## Your instructions
Give a faithful, exact copy of all entries, minus the images.

::: Provided records

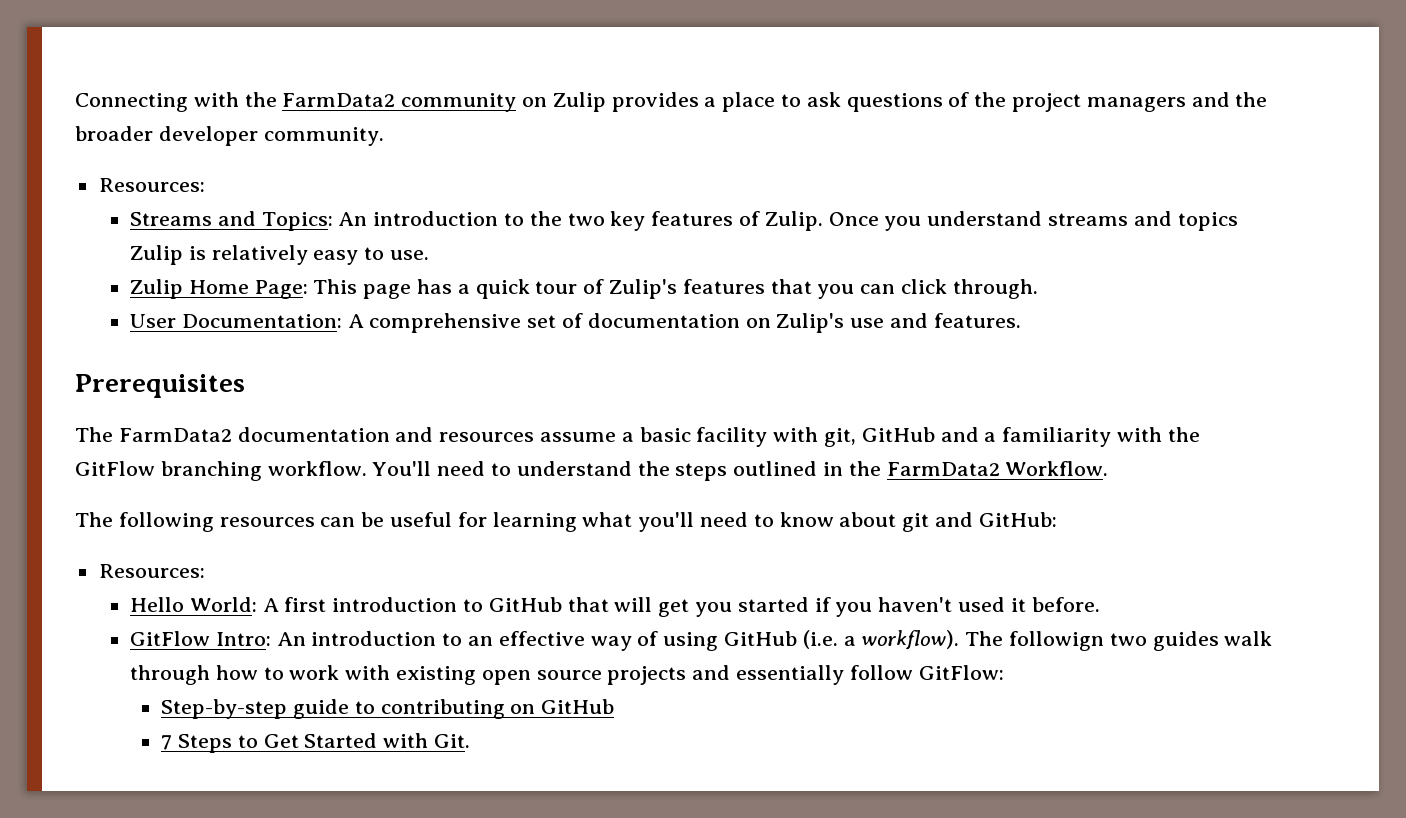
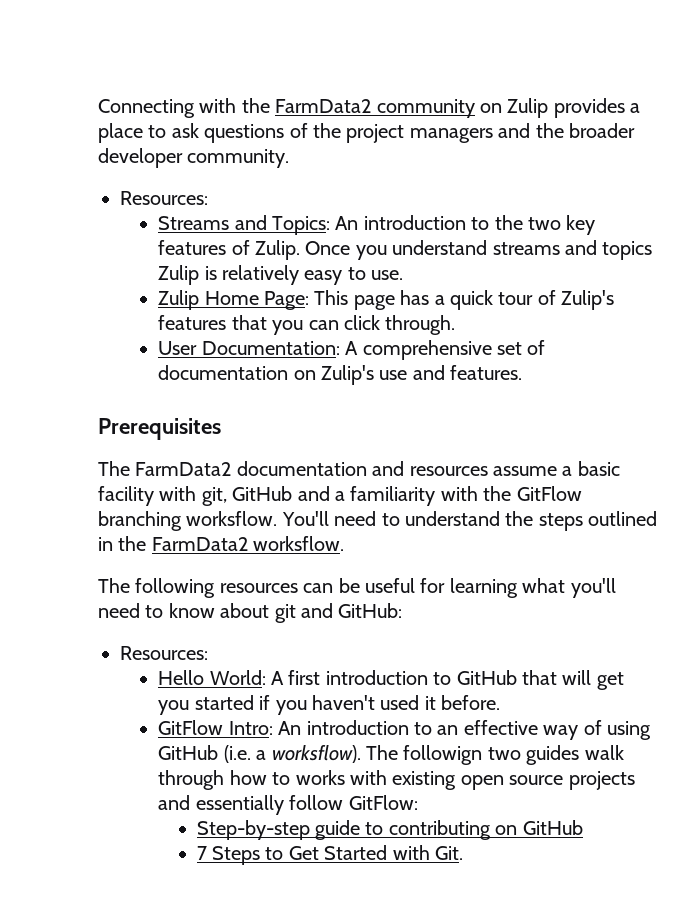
- The FarmData2 documentation and resources assume a basic facility with git, GitHub and a familiarity with the GitFlow branching workflow.
+ The FarmData2 documentation and resources assume a basic facility with git, GitHub and a familiarity with the GitFlow branching worksflow.
- You'll need to understand the steps outlined in the FarmData2 Workflow.
+ You'll need to understand the steps outlined in the FarmData2 worksflow.
- GitFlow Intro: An introduction to an effective way of using GitHub (i.e. a workflow).
+ GitFlow Intro: An introduction to an effective way of using GitHub (i.e. a worksflow).
- The followign two guides walk through how to work with existing open source projects and essentially follow GitFlow:
+ The followign two guides walk through how to works with existing open source projects and essentially follow GitFlow:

::::::

## Answer to this task
- The FarmData2 documentation and resources assume a basic facility with git, GitHub and a familiarity with the GitFlow branching workflow.
+ The FarmData2 documentation and resources assume a basic facility with git, GitHub and a familiarity with the GitFlow branching worksflow.
- You'll need to understand the steps outlined in the FarmData2 Workflow.
+ You'll need to understand the steps outlined in the FarmData2 worksflow.
- GitFlow Intro: An introduction to an effective way of using GitHub (i.e. a workflow).
+ GitFlow Intro: An introduction to an effective way of using GitHub (i.e. a worksflow).
- The followign two guides walk through how to work with existing open source projects and essentially follow GitFlow:
+ The followign two guides walk through how to works with existing open source projects and essentially follow GitFlow:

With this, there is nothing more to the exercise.